Dans un entretien accordé au journal Libération, publié la semaine dernière, Christophe Béchu a déclaré qu'en dépit de l'augmentation des précipitations dans certaines régions du pays au cours de l'été, près des deux tiers des nappes phréatiques du pays sont restées en dessous des moyennes saisonnières.

Il a ajouté que 62 % des sources d'eau souterraines étaient inférieures aux moyennes saisonnières et que 18 % étaient "très basses". Selon le gouvernement, quelque 1 022 communes françaises ont été désignées "zones de catastrophe naturelle" en raison de la sécheresse.

Ces communes sont principalement approvisionnées par des camions-citernes ou de l'eau en bouteille parce que l'eau du robinet est impropre à la consommation ou que les robinets sont à sec.
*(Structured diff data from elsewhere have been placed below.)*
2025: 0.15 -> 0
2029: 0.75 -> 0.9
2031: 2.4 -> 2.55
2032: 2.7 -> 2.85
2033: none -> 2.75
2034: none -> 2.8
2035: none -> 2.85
Les zones les plus touchées se situent dans le bassin méditerranéen, la vallée du Rhône et la Bretagne.

En mars, Emmanuel Macron a présenté un plan d'économie de l'eau de 180 millions d'euros visant à réduire la consommation de 10 % d'ici 2030 et à faire passer la réutilisation des eaux usées de 1 % à 10 %. Une partie du plan consiste à réparer les fuites qui gaspillent 20 % de l'approvisionnement chaque année.
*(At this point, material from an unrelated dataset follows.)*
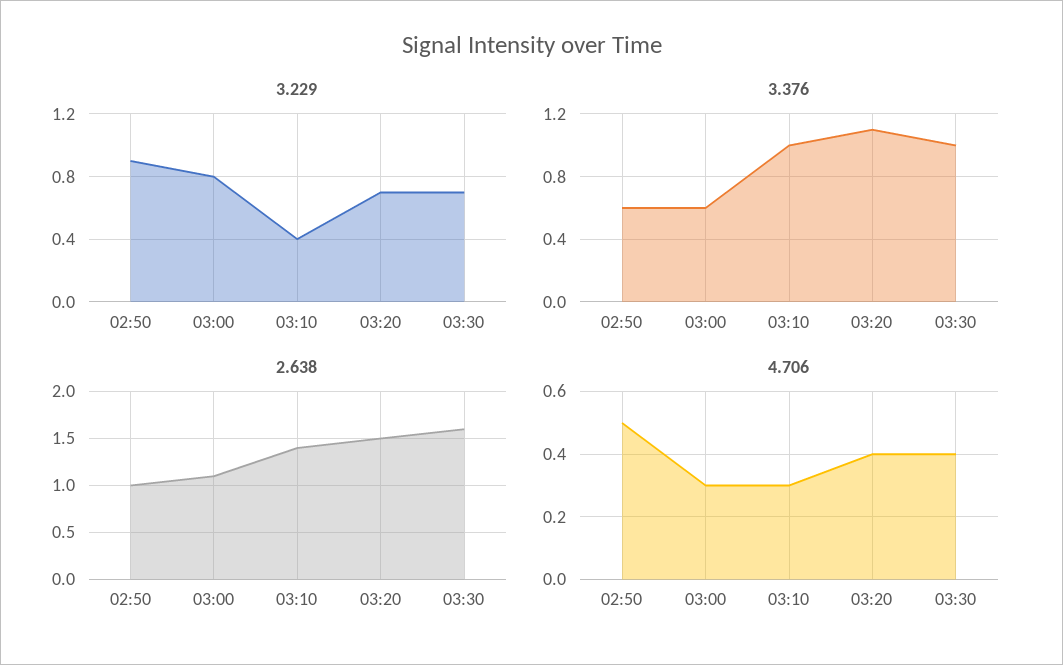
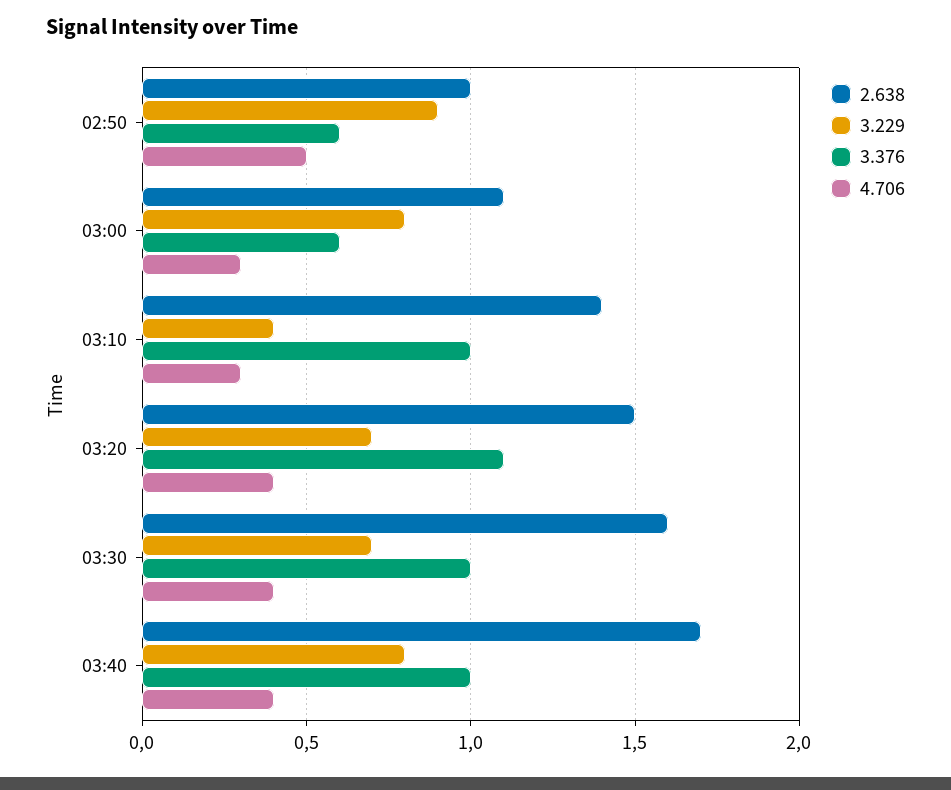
2.638, 03:40: none -> 1.7
3.229, 03:40: none -> 0.8
3.376, 03:40: none -> 1
4.706, 03:40: none -> 0.4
Italie : le recours aux nouvelles technologies

En Italie, les agriculteurs se tournent vers des techniques anciennes et nouvelles pour sauver la production de denrées comme l'huile d'olive et le prosecco.

L'année dernière, le pays a connu la pire sécheresse depuis 70 ans, mais l'année 2023 a connu un nouvel été étouffant, interrompu seulement par des tempêtes de grêle dans le nord.

Andrea Ronca, qui cultive des céréales dans l'exploitation familiale de Mantoue, dans le nord de l'Italie, utilise des images satellite pour savoir où ses terres sont les plus sèches.

"Je peux ajuster l'irrigation à tout moment, même depuis mon smartphone, évitant ainsi tout gaspillage", a expliqué Andrea Ronca à Reuters.

La part des terres cultivées à l'aide d'outils numériques est passée à 8 % en 2022, contre 6 % l'année précédente, tandis que les dépenses des agriculteurs et des gouvernements en matière de technologie ont atteint 2,1 milliards d'euros, contre seulement 100 millions d'euros en 2017, selon l'Observatoire de l'agroalimentaire intelligent de l'École polytechnique de Milan et de l'Université de Brescia.

Les viticulteurs utilisent des capteurs pour surveiller l'air et le sol afin d'évaluer la température et l'évaporation des feuilles. Cela aide les vignobles à résister à la sécheresse.